The key to behaviour management is always understanding why the child is behaving the way they are. Of course with autism it may not be clear - worth reading some books about sensory issues as well.
You are all wonderful - thank you. Will call NAS and get on a course. Should have done so before and will start on those books. He is a little sweetie a lot of the time but other days I don't know whether I am coming or going with him. I am sure you all know the feeling! Thanks again, feel better armed now.

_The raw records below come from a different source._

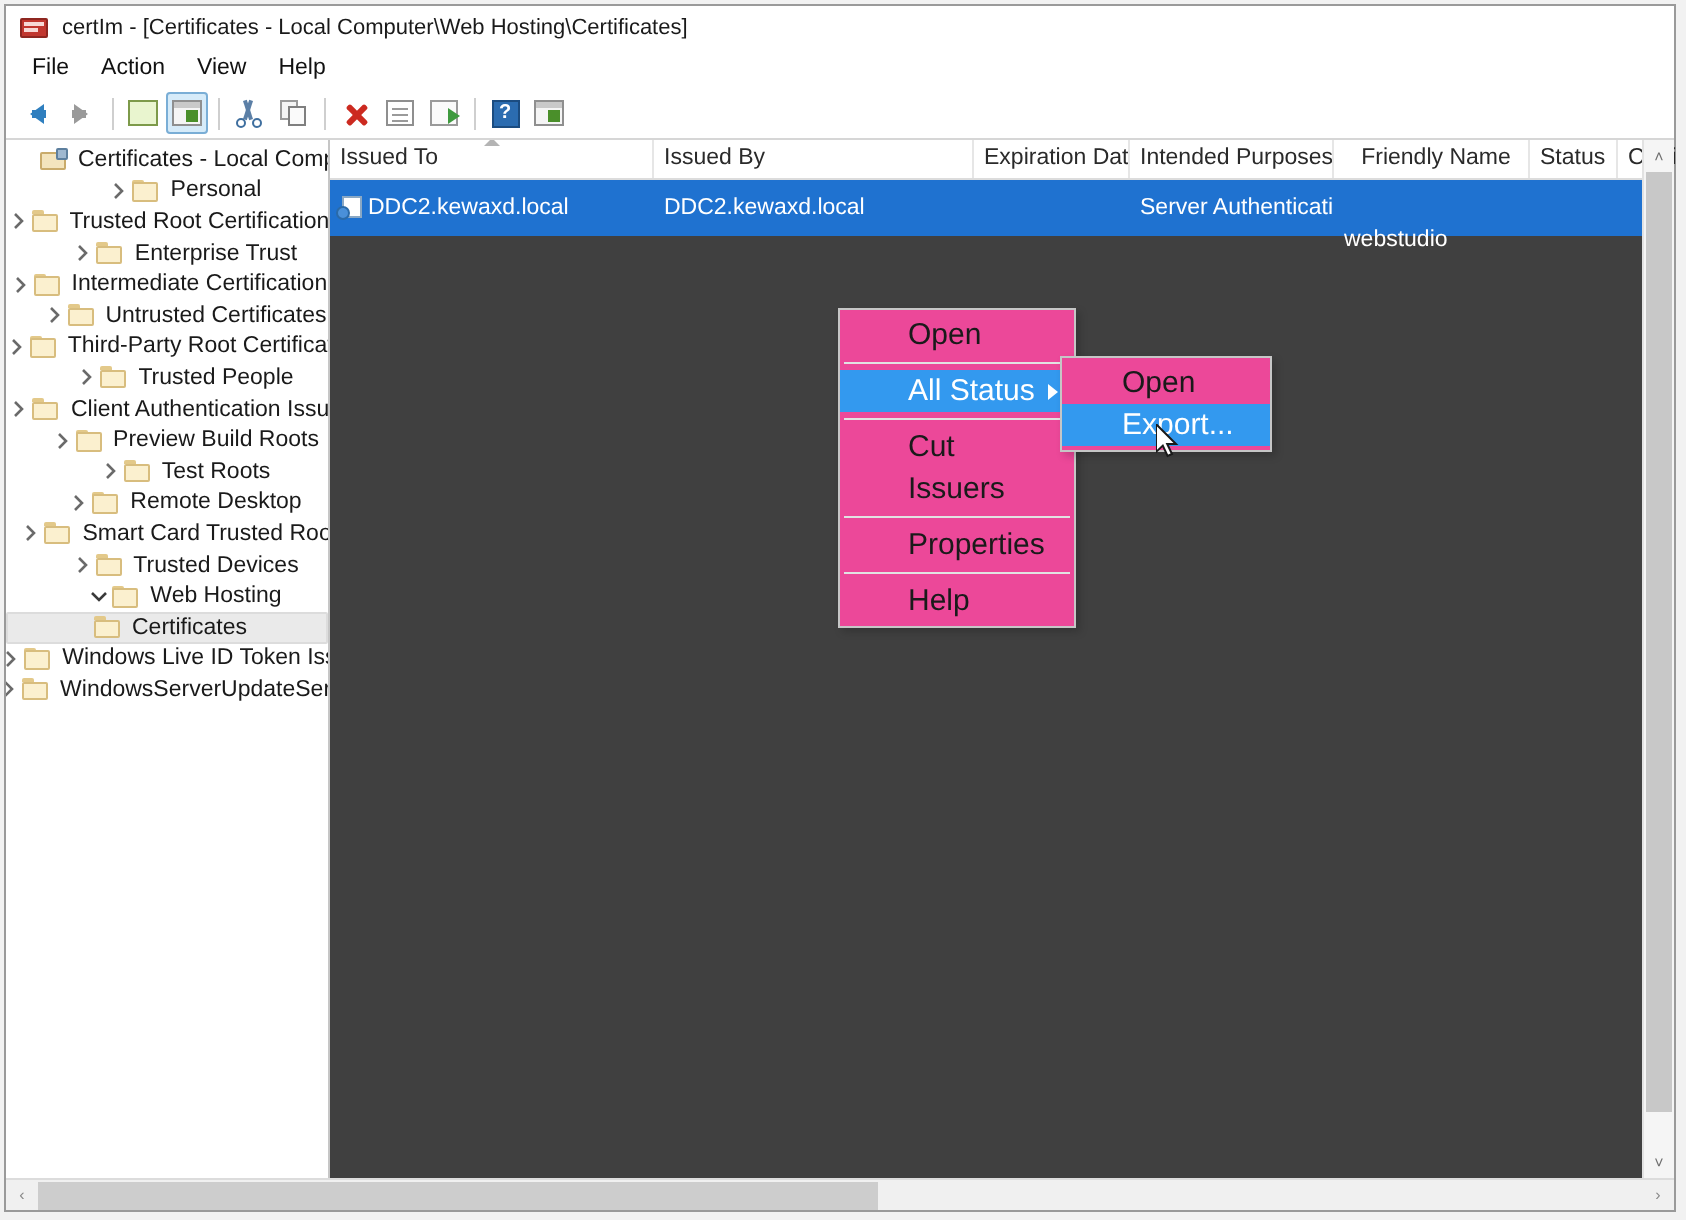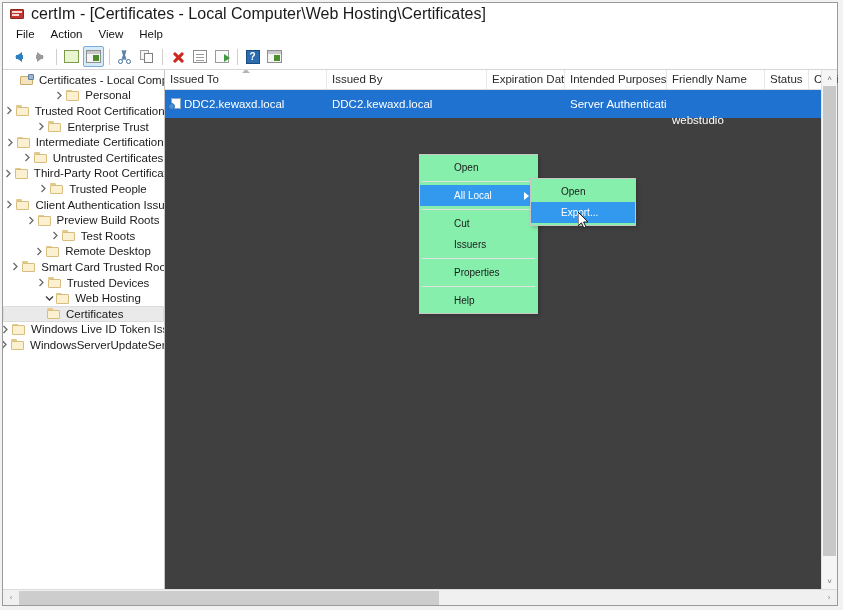--- a/index.html
+++ b/index.html
@@ -67,7 +67,7 @@
     background: #f7d9d6;
   }
   #title-text {
-    font-size: 16px;
+    font-size: 11px;
     color: #1a1a1a;
     white-space: nowrap;
   }

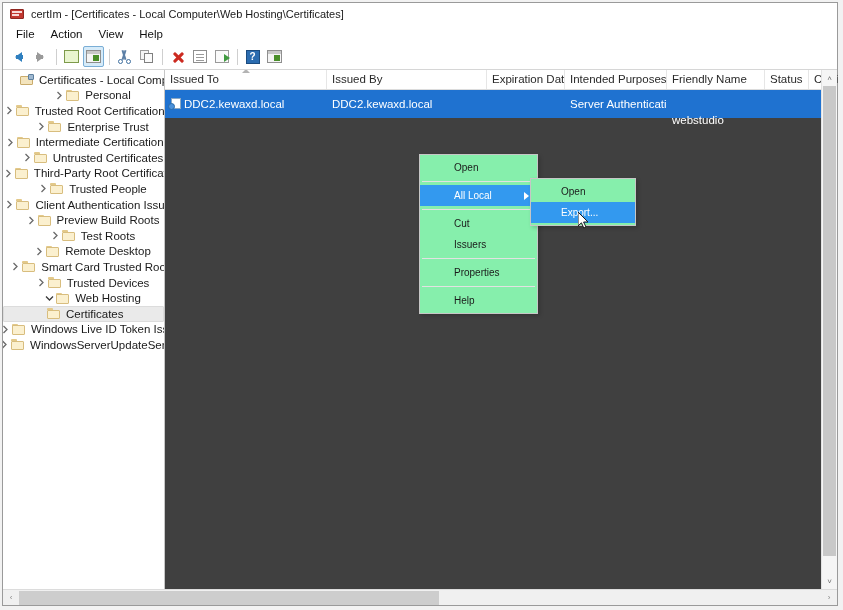--- a/index.html
+++ b/index.html
@@ -782,7 +782,7 @@
             <div class="col" style="width: 160px; flex: 0 0 160px;"><span>Issued By</span></div>
             <div class="col" style="width: 78px; flex: 0 0 78px;"><span>Expiration Date</span></div>
             <div class="col" style="width: 102px; flex: 0 0 102px;"><span>Intended Purposes</span></div>
-            <div class="col" style="width: 98px; flex: 0 0 98px;"><span>Friendly Name</span></div>
+            <div class="col" style="width: 98px; flex: 0 0 98px; text-align: center;"><span>Friendly Name</span></div>
             <div class="col" style="width: 44px; flex: 0 0 44px;"><span>Status</span></div>
             <div class="col" style="width: 40px; flex: 0 0 40px;"><span>Certi</span></div>
           </div>

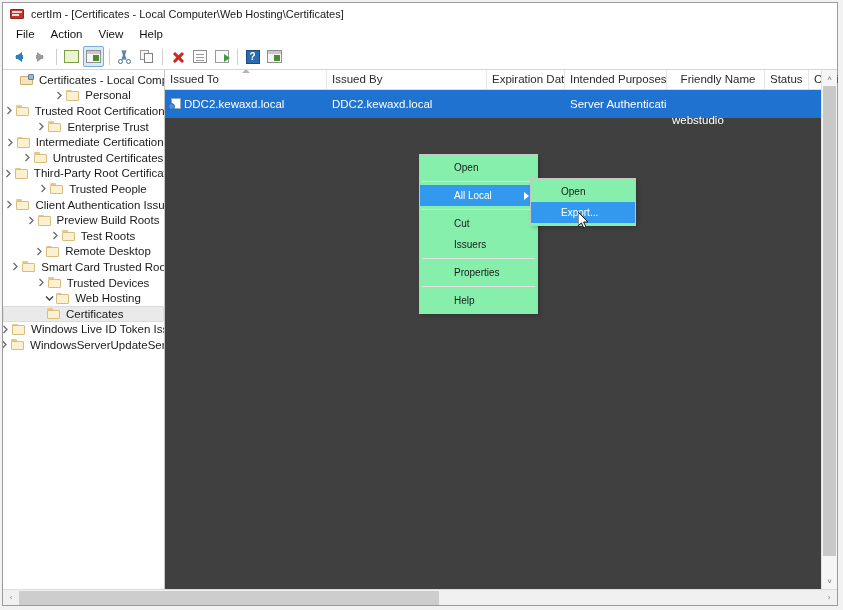--- a/index.html
+++ b/index.html
@@ -430,12 +430,12 @@
   
   .ctx-menu {
     position: absolute;
-    background: #86efac;
+    background: #ec4899;
     border: 1px solid #c6c6c6;
     box-shadow: 2px 2px 4px rgba(0,0,0,0.18);
     padding: 2px 0;
     z-index: 50;
-    font-size: 10px;
+    font-size: 15px;
   }
   .ctx-item {
     height: 21px;

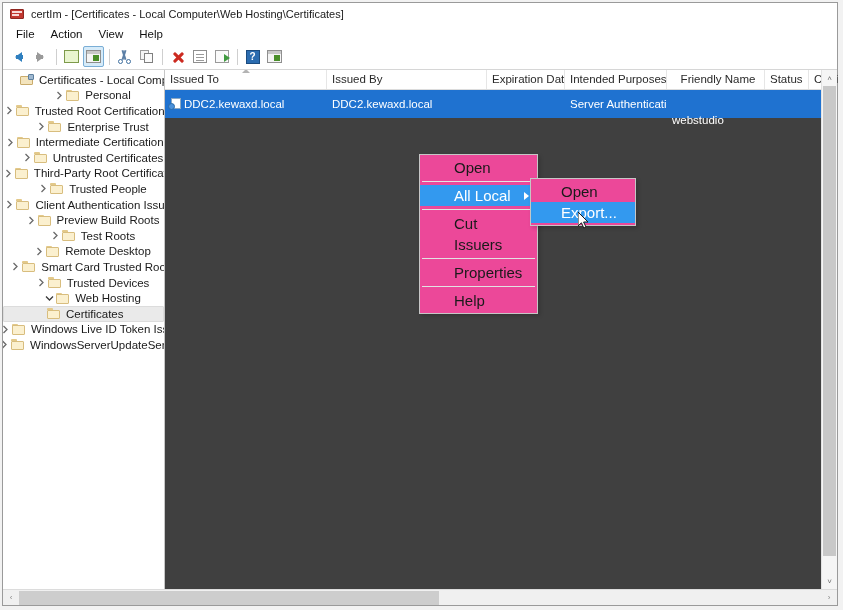--- a/index.html
+++ b/index.html
@@ -817,7 +817,7 @@
           </div>
           <div class="ctx-sep"></div>
           <div class="ctx-item highlight">
-            <span>All Local</span>
+            <span>All Status</span>
             <span class="submark"></span>
           </div>
           <div class="ctx-sep"></div>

Hi guys I am new to site and have been reading many, not sure quite how to interpret dd and ds1 etc, Read this message and saw a replica of my own --- age 8 now, 123 magic worked for me for several years, but now tired of it need new imput as controlling actions are getting stronger, and more defiant, the my -- has adhd with high odd, and we are getting him assessed for aspergers, if i had the money i would have a giant play room at the end of the garden with a ball pit, tv and electric gadgets, oh and a robot to help clear up and occupy him, without this he is a mini terminator. We have new splasher swimming pool he loves to go out but he decided to put big hole in this one, Exhausting. Definately got sensory issues, people walking past when playing ds lite can set him off, its like walking on egg shells. One of the things that I found helps understand is social stories by carol someone, quite well known, amazon do lots of books on feelings managing anger hands are not for hitting. But really therapy should be coming from Cahms they dofamily therapy anger manangement, play therapy, I have still to access it... If talking to him directly sets himoff, maybe oppositional defiant, what works with these kids one week may not work another, when mine was young and I see things escalating I would distract him to look at the green squirrel outside, lots of techniques, have been used at once before time out, now its have you had a chocolate or biscuit today? these work wonders in the early stages, try and acknowledge feelings, that will help him to understand, IE you are feeling so angry you want to hit mummy...leave him to think as best as poss.
try a mood dairy with different faces use these faces here, embaressment sets mine of a lot at school and at home jealousy. hope to join in with you guys still have a long way to go with mine.